A Landlord’s Dream
About the game
A Landlord’s Dream is a short cyberpunk point and click adventure game.
Abel Lowen, a Stringshaper, gets woke up by his apartment’s alarm clock in the middle of the night. When he’ll finally get up, late for his band’s rehearsal, he will find out that almost nothing seems to be working properly.
What happened? Are others experiencing the same problems? Why is his neighbour hallucinating in the middle of the hallway?
Just like I did with A Night That Wouldn’t End, I developed A Landlord’s Dream with Adventure Game Studio and during the January 2015 edition of the Monthly Adventure Game Studio competition.
This time, though, I made the big step of actually asking for someone else to team up with me… And what a great step it has been!
I got in touch with Kastchey and CaptainD, both members of the AGS community and both great teammates and tireless workers.
CaptainD is also working on his own games, go check the great Captain Disaster in Death has a Million Stomping Boots!
The theme for the competition was “Aftermath” and, after different ideas scattered here and there, the three of us decided to go for a cyberpunk story.
What kind of aftermath are we talking about, here? Well, in the world of A Landlord’s Dream, lots of people live with implants (for whatever reason, from leisure to work) and the actual plot unravels around the characters experiencing problems with their implants out of the blue. Something happened overnight and nothing seems to work anymore.

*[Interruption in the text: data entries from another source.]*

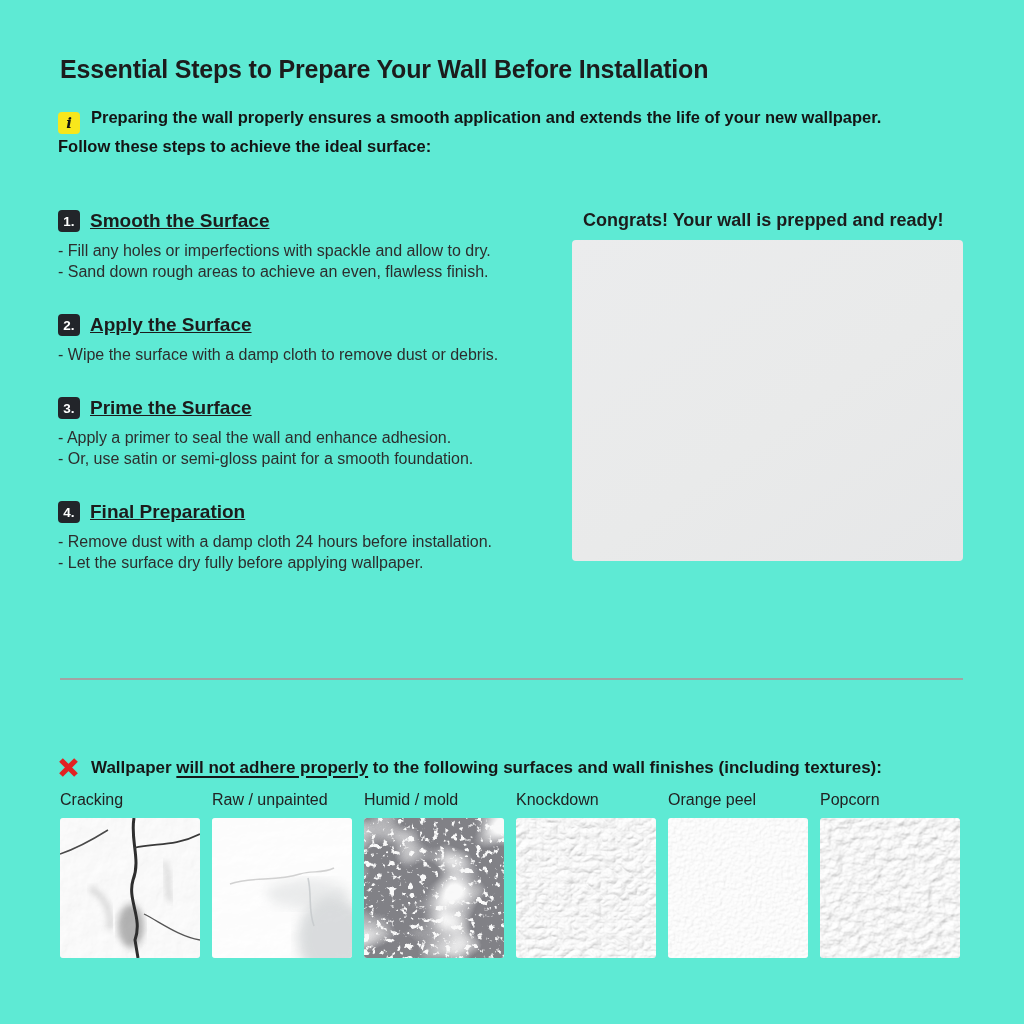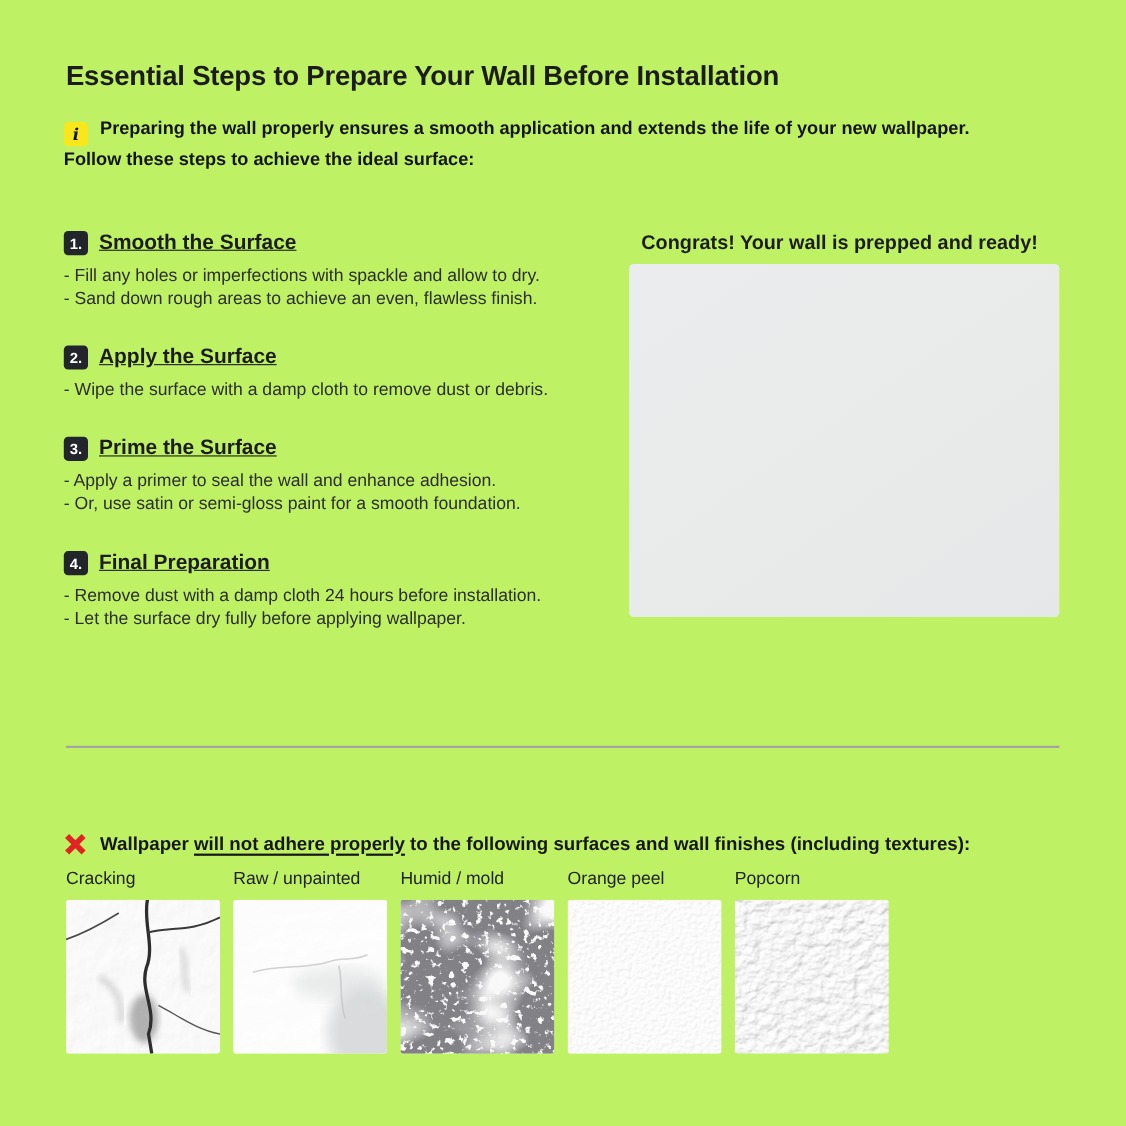--- a/index.html
+++ b/index.html
@@ -5,7 +5,7 @@
   * { margin:0; padding:0; box-sizing:border-box; }
   html,body { background:#ffffff; }
   .page {
-    position:relative; width:1024px; height:1024px; background:#bef264;
+    position:relative; width:1024px; height:1024px; background:#5eead4;
     font-family:"Liberation Sans", sans-serif; color:#1e1e1e; overflow:hidden;
   }
   .page-title {

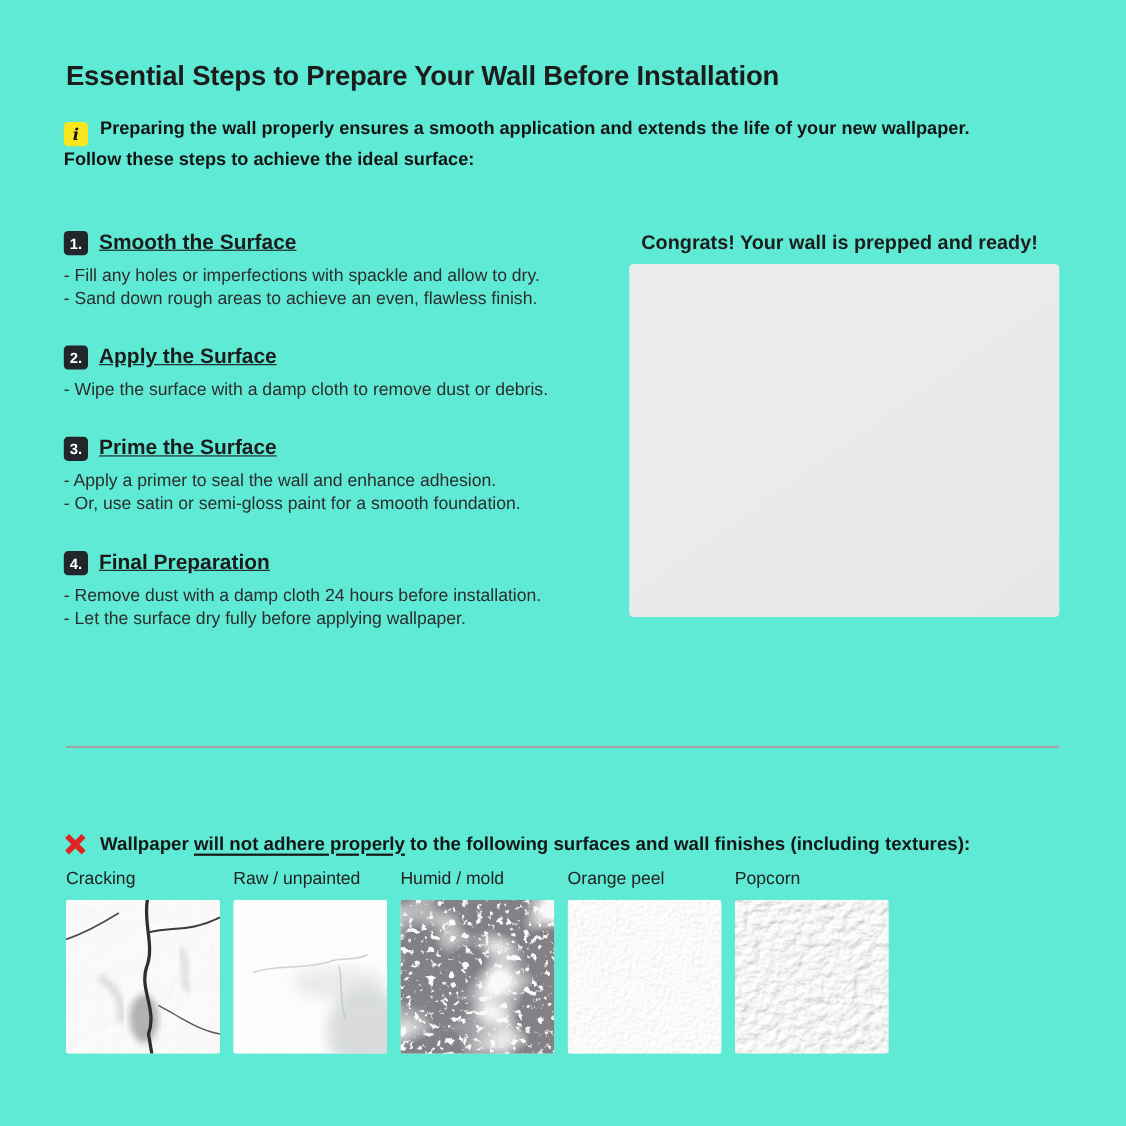--- a/index.html
+++ b/index.html
@@ -216,6 +216,15 @@
       </div>
     </div>
 
+    <div class="texture">
+      <div class="texture-label">Knockdown</div>
+      <div class="texture-img-wrap">
+        <svg width="140" height="140" viewBox="0 0 140 140">
+          <rect width="140" height="140" filter="url(#tex-knock)"></rect>
+          <rect width="140" height="140" fill="#ffffff" opacity="0.22"></rect>
+        </svg>
+      </div>
+    </div>
 
     <div class="texture">
       <div class="texture-label">Orange peel</div>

Working on this game was special. It has been years since I’ve been into sci-fi and cyberpunk, and the great art of Kastchey matched the mood I had in mind for this game perfectly.
With Kastchey working on the art and CaptainD working on sound effects, I had the chance to spend more time producing proper music for the game. I wanted it to be a narrative element, following the characters and their situations.
And this work, although short, paid off: the game was nominated for the Best Music and Sound award at the AGS Awards 2015. To celebrate I put a link to download the game’s soundtrack for free.
As it may happen on such short games, it may lack polish on the puzzles’ side and, of course, there are things that, in hindsight, I would have done differently but, considering the short development and the challenge I’m really happy with how it turned out to be.
“A cyberpunk adventure game in a run-down apartment complex, and a game that feels a lot like a forgotten Phillip K. Dick story, brought to life with great attention to detail. Lovely, crunchy pixel art, careful worldbuilding, and a perfectly mood-setting, Vangelis-style soundtrack complete the package.”
“Amazingly, there’s a world here, cyberpunky and mysterious and sparkling with inspiration, not that far off from dystopian Los Angeles from Blade Runner or the futuristic, augmented Detroit from Deus Ex: Human Revolution. It may not be entirely fleshed out in every instance, but there’s a lot to digest, with plenty of room to grow and become something bigger.”